Core Concepts
Developing a scalable fabrication and testing process for spin qubit devices to enable the realization of fault-tolerant quantum computers.
Abstract
The content discusses the challenges in building a fault-tolerant quantum computer, which requires integrating millions of physical qubits in a single processor. Spin qubits based on electrons in silicon have shown impressive control fidelities, but have historically faced issues with yield and process variation.
The authors present a testing process using a cryogenic 300-mm wafer prober to collect high-volume data on the performance of hundreds of industry-manufactured spin qubit devices at 1.6 K. This automated measurement system enables fast feedback to optimize the CMOS-compatible fabrication process, leading to high yield and low process variation.

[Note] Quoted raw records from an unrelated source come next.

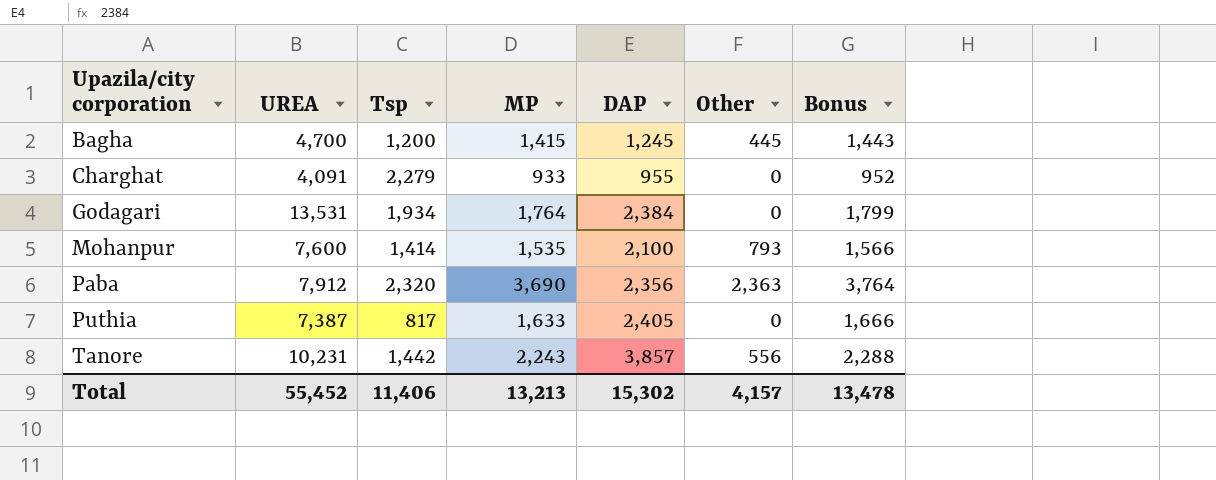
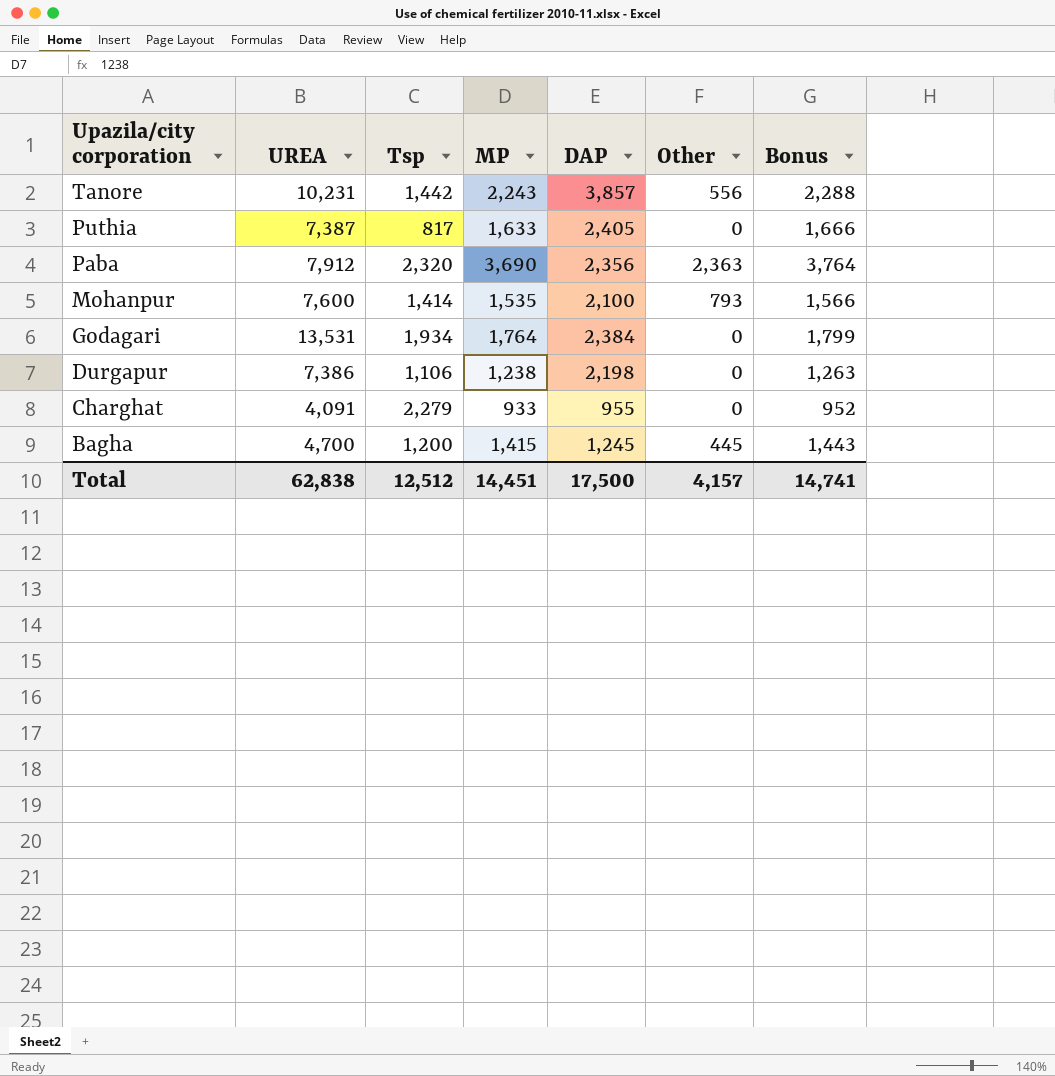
row order: Upazila/city corporation ascending -> Upazila/city corporation descending
row Durgapur: none -> 7,386 | 1,106 | 1,238 | 2,198 | 0 | 1,263
Total | UREA: 55,452 -> 62,838
Total | Tsp: 11,406 -> 12,512
Total | MP: 13,213 -> 14,451
Total | DAP: 15,302 -> 17,500
Total | Bonus: 13,478 -> 14,741

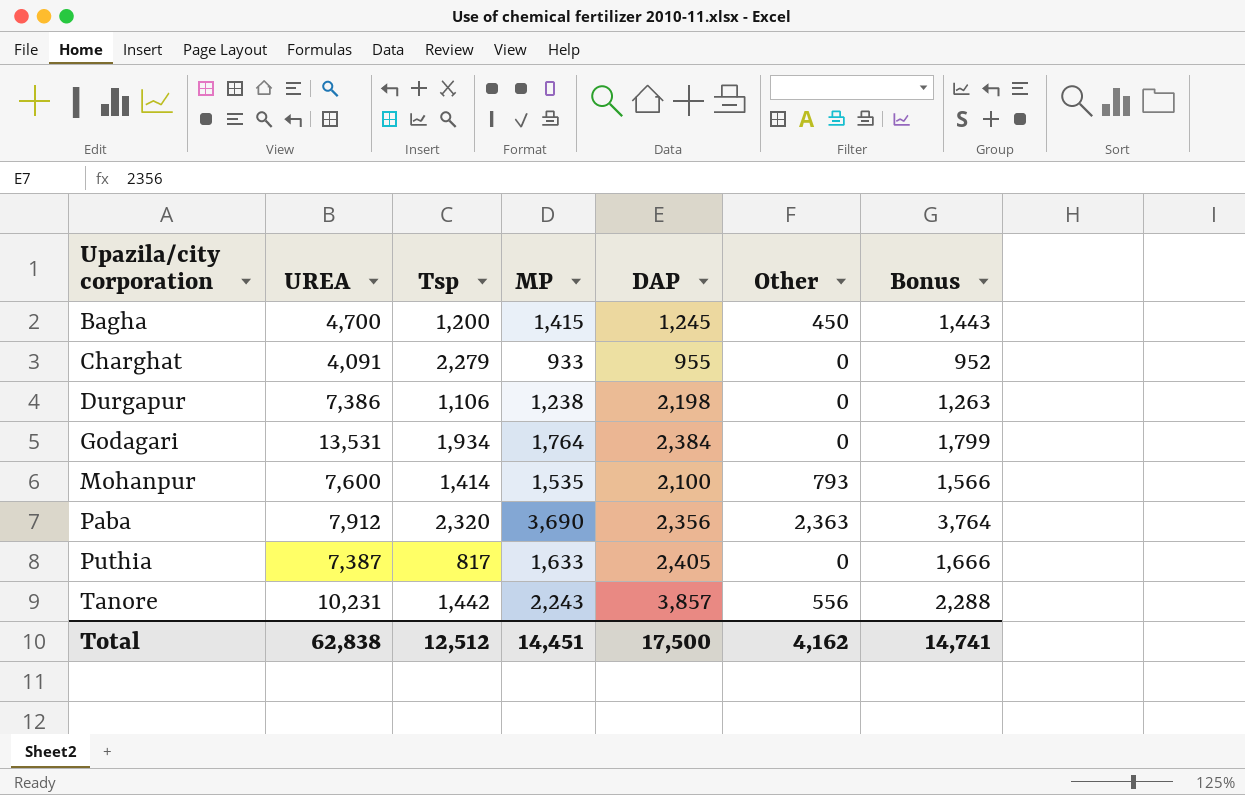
row order: Upazila/city corporation descending -> Upazila/city corporation ascending
Bagha | Other: 445 -> 450
Total | Other: 4,157 -> 4,162

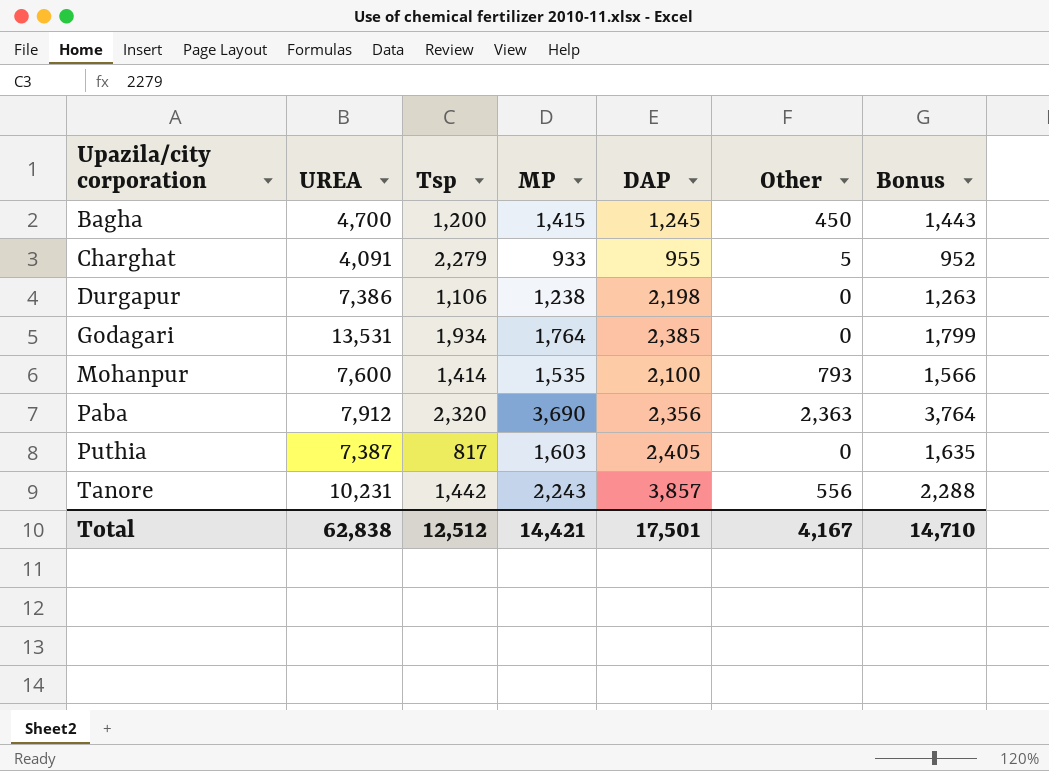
Charghat | Other: 0 -> 5
Godagari | DAP: 2,384 -> 2,385
Puthia | MP: 1,633 -> 1,603
Puthia | Bonus: 1,666 -> 1,635
Total | MP: 14,451 -> 14,421
Total | DAP: 17,500 -> 17,501
Total | Other: 4,162 -> 4,167
Total | Bonus: 14,741 -> 14,710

The authors analyze the random variation in single-electron operating voltages across the full wafers and find that the optimized fabrication process results in low levels of disorder at the 300-mm scale. These results demonstrate the advances that can be achieved by applying CMOS-industry techniques to the fabrication and measurement of spin qubit devices, which is a crucial step towards realizing scalable quantum computers.
Stats
The testing was performed at a temperature of 1.6 K.
The authors investigated the transitions of single electrons across full 300-mm wafers.
Quotes
"Building a fault-tolerant quantum computer will require vast numbers of physical qubits."
"Spin qubits1,4,5 based on electrons in Si have shown impressive control fidelities6,7,8,9 but have historically been challenged by yield and process variation10,11,12."
"Together, these results demonstrate the advances that can be achieved through the application of CMOS-industry techniques to the fabrication and measurement of spin qubit devices."